[Exercise brief]:
Only the lines from the one containing "[92,943,129,959] *(the ->" through the one containing "[93,1119,134,1134] *Data ->" should be printed, exactly as they appear below, with both ends included.

[Input for this task]:
***

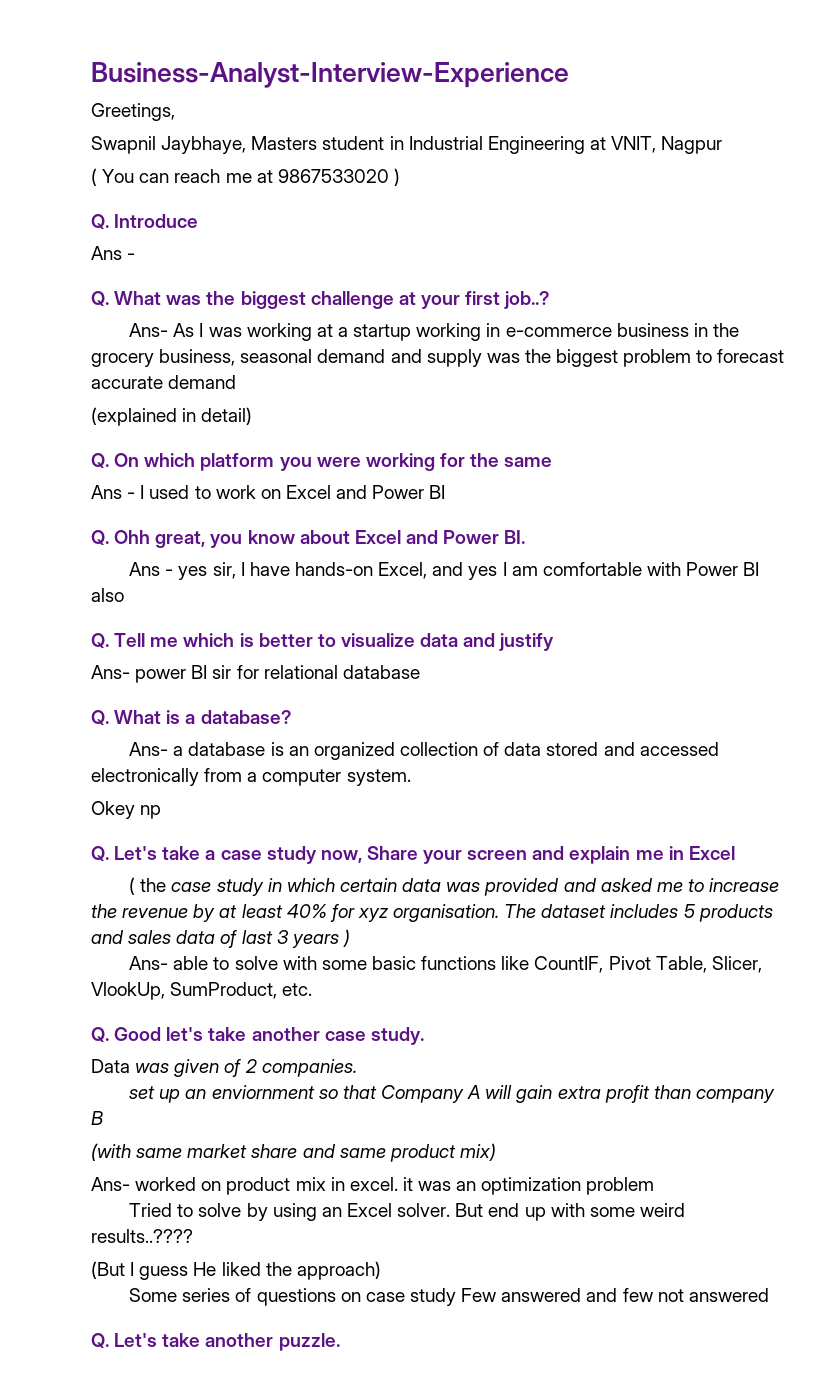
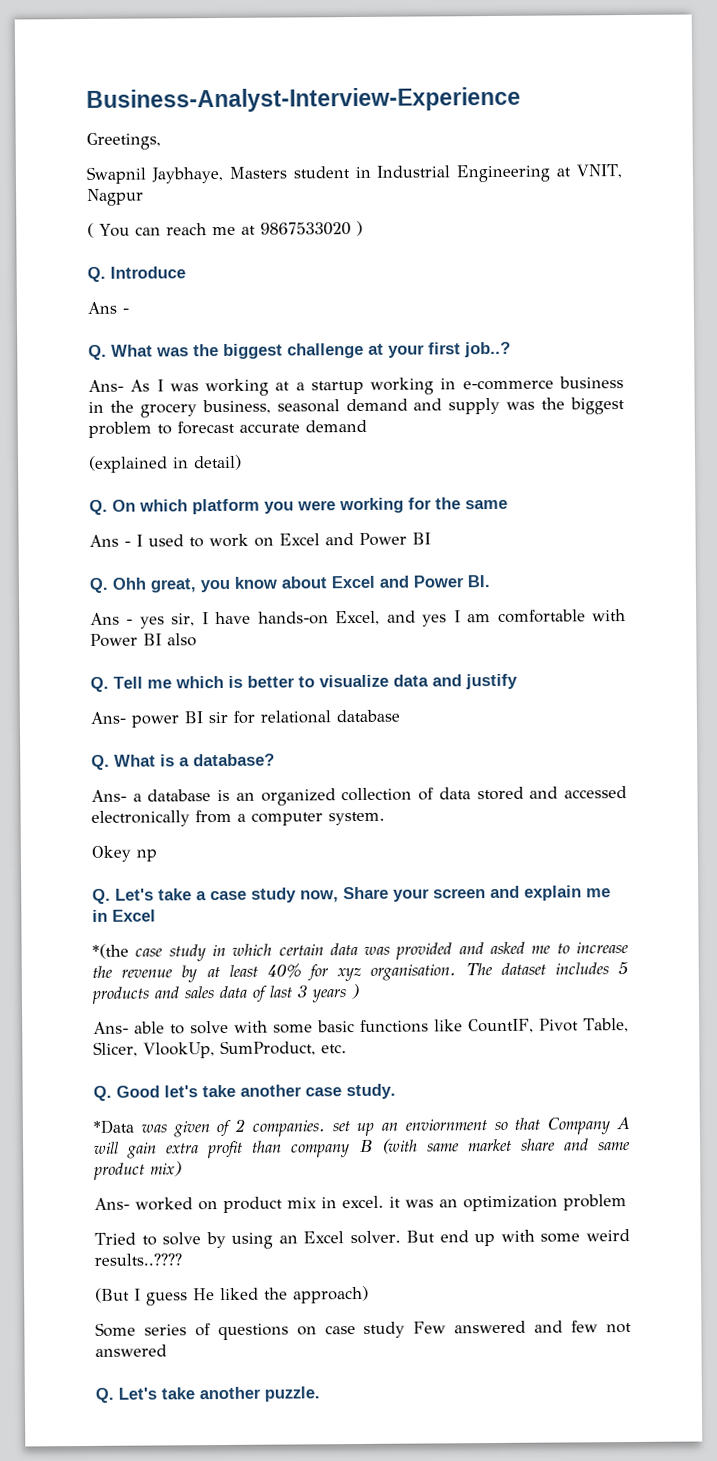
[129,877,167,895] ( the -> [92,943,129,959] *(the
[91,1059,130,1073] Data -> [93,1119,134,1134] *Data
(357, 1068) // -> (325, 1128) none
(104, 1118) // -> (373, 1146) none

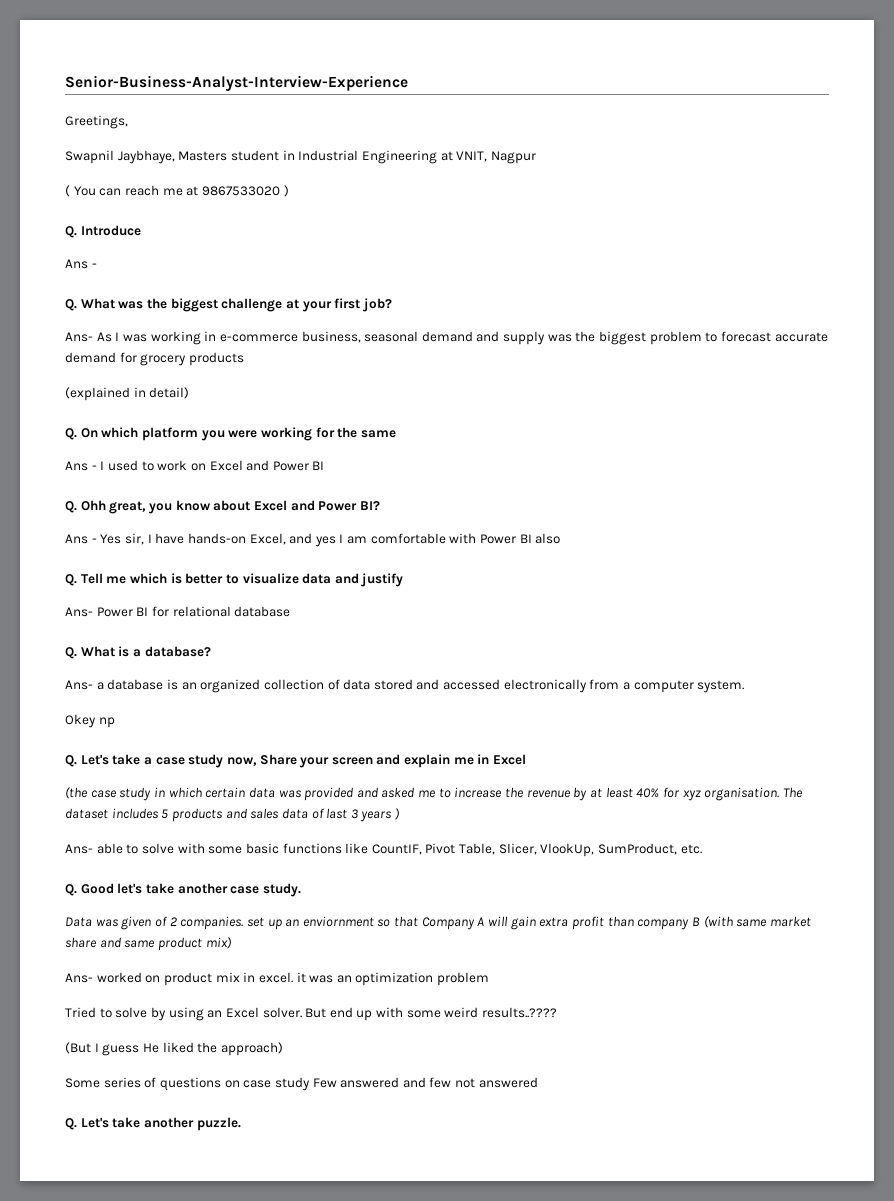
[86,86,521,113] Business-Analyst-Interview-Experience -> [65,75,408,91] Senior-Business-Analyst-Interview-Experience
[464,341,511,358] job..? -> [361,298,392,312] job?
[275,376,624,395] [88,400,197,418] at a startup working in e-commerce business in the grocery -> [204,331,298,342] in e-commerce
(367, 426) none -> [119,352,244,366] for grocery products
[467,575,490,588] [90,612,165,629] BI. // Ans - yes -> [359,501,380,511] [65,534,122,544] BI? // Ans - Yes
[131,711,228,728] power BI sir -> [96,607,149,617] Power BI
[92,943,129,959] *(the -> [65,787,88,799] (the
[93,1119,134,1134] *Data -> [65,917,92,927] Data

***

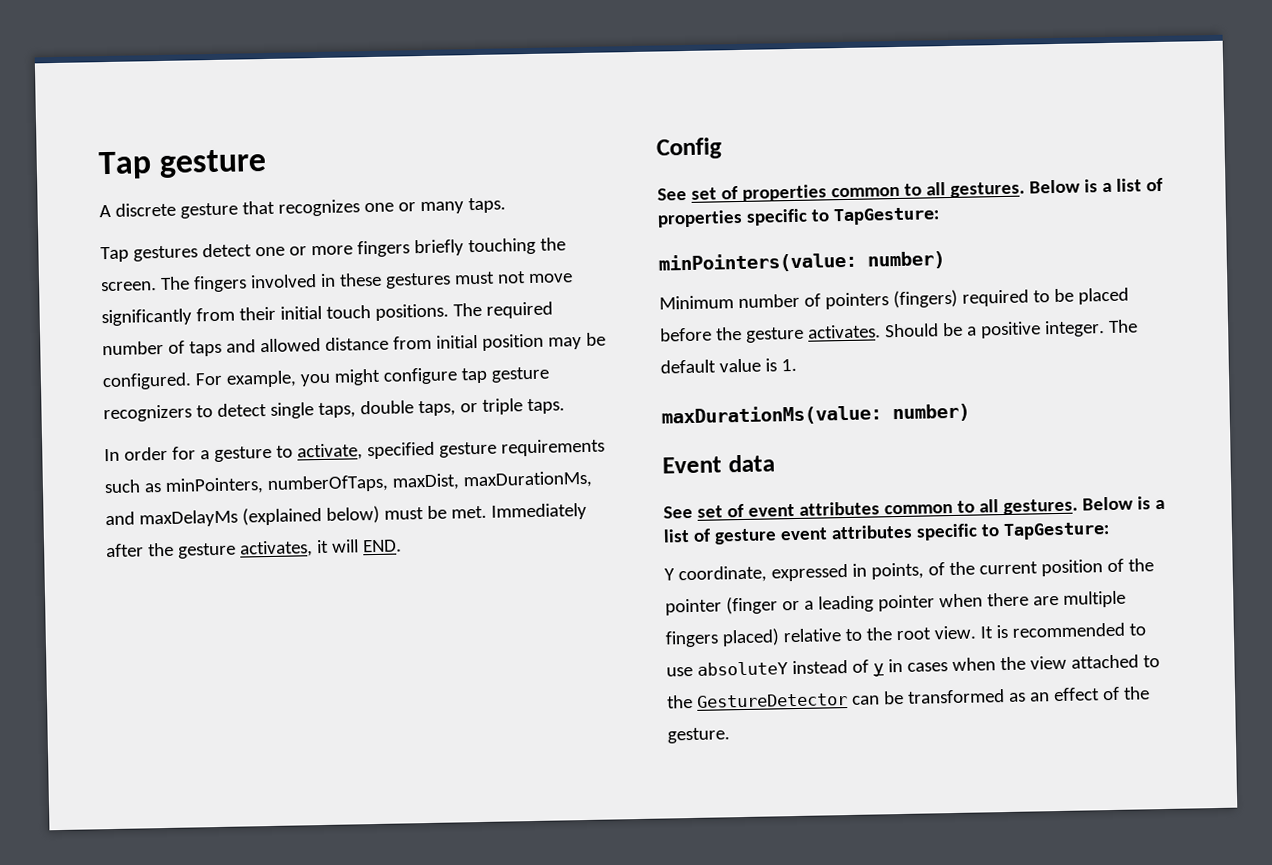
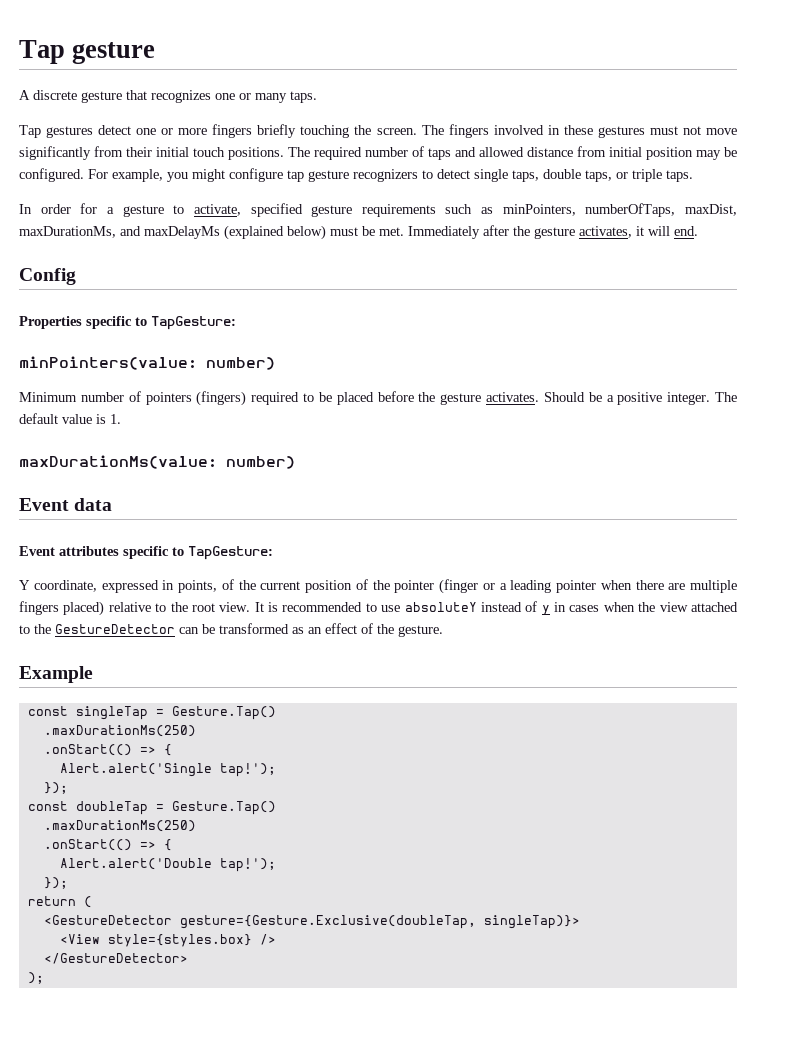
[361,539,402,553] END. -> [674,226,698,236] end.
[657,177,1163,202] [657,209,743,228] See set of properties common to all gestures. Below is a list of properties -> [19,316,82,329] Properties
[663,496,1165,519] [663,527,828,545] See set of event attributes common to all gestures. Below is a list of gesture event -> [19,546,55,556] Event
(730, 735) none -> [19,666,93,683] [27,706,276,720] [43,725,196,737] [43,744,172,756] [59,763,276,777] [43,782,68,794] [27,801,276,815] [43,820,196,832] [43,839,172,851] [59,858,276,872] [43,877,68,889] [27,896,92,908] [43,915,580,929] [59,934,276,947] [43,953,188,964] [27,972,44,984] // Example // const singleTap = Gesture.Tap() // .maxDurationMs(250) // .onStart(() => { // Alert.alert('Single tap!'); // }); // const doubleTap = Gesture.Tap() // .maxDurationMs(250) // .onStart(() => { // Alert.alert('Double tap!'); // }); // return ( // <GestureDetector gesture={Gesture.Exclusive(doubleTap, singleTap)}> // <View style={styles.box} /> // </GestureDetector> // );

***

[Expected output]:
[92,943,129,959] *(the -> [65,787,88,799] (the
[93,1119,134,1134] *Data -> [65,917,92,927] Data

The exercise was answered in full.